* **Activity**
Only the number is needed: how many lines of the records include "Aerosol"?

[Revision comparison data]
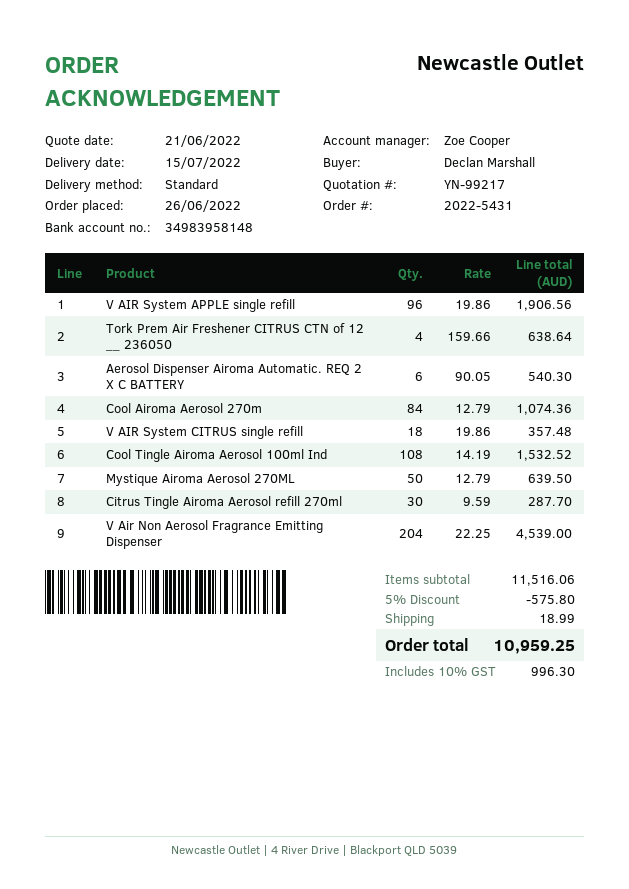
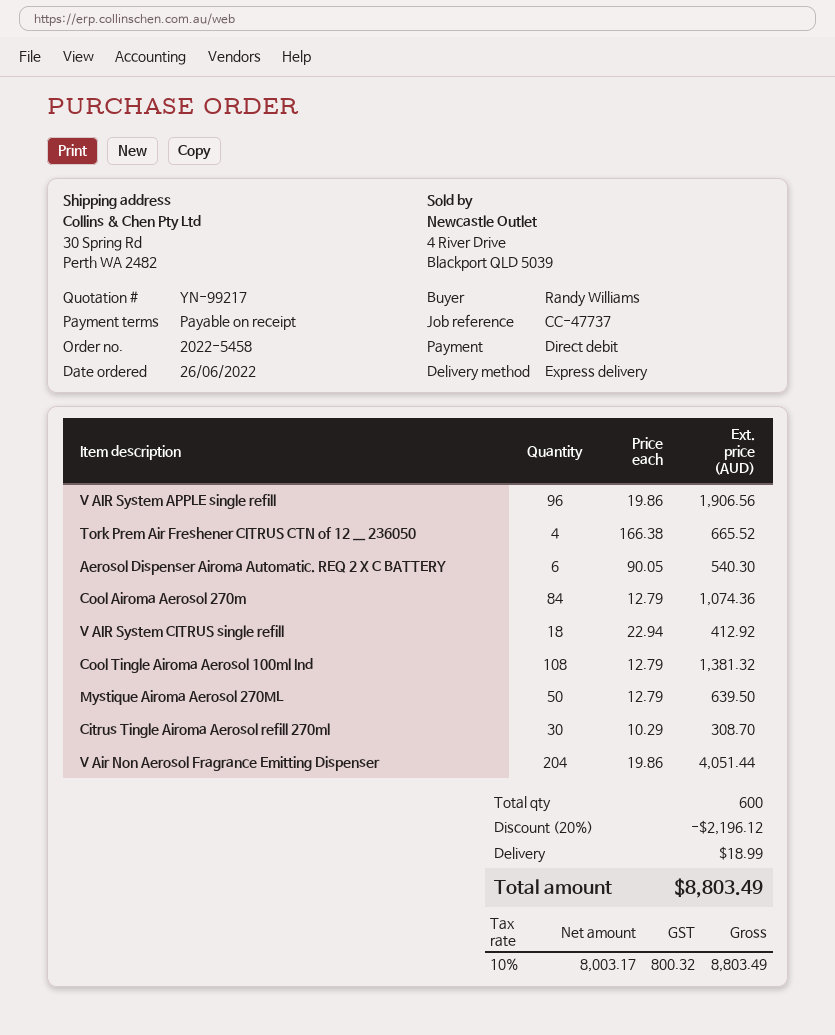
order number: 2022-5431 -> 2022-5458
ordered by: Declan Marshall -> Randy Williams
shipping method: standard -> express
Tork Prem Air Freshener CITRUS CTN of 12 __ 236050: 4 x 159.66 = 638.64 -> 4 x 166.38 = 665.52
V AIR System CITRUS single refill: 18 x 19.86 = 357.48 -> 18 x 22.94 = 412.92
Cool Tingle Airoma Aerosol 100ml Ind: 108 x 14.19 = 1532.52 -> 108 x 12.79 = 1381.32
Citrus Tingle Airoma Aerosol refill 270ml: 30 x 9.59 = 287.70 -> 30 x 10.29 = 308.70
V Air Non Aerosol Fragrance Emitting Dispenser: 204 x 22.25 = 4539.00 -> 204 x 19.86 = 4051.44
discount: 5% = 575.80 -> 20% = 2196.12
tax: 10% = 996.30 -> 10% = 800.32
total: 10959.25 -> 8803.49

* **Answer to this exercise**
3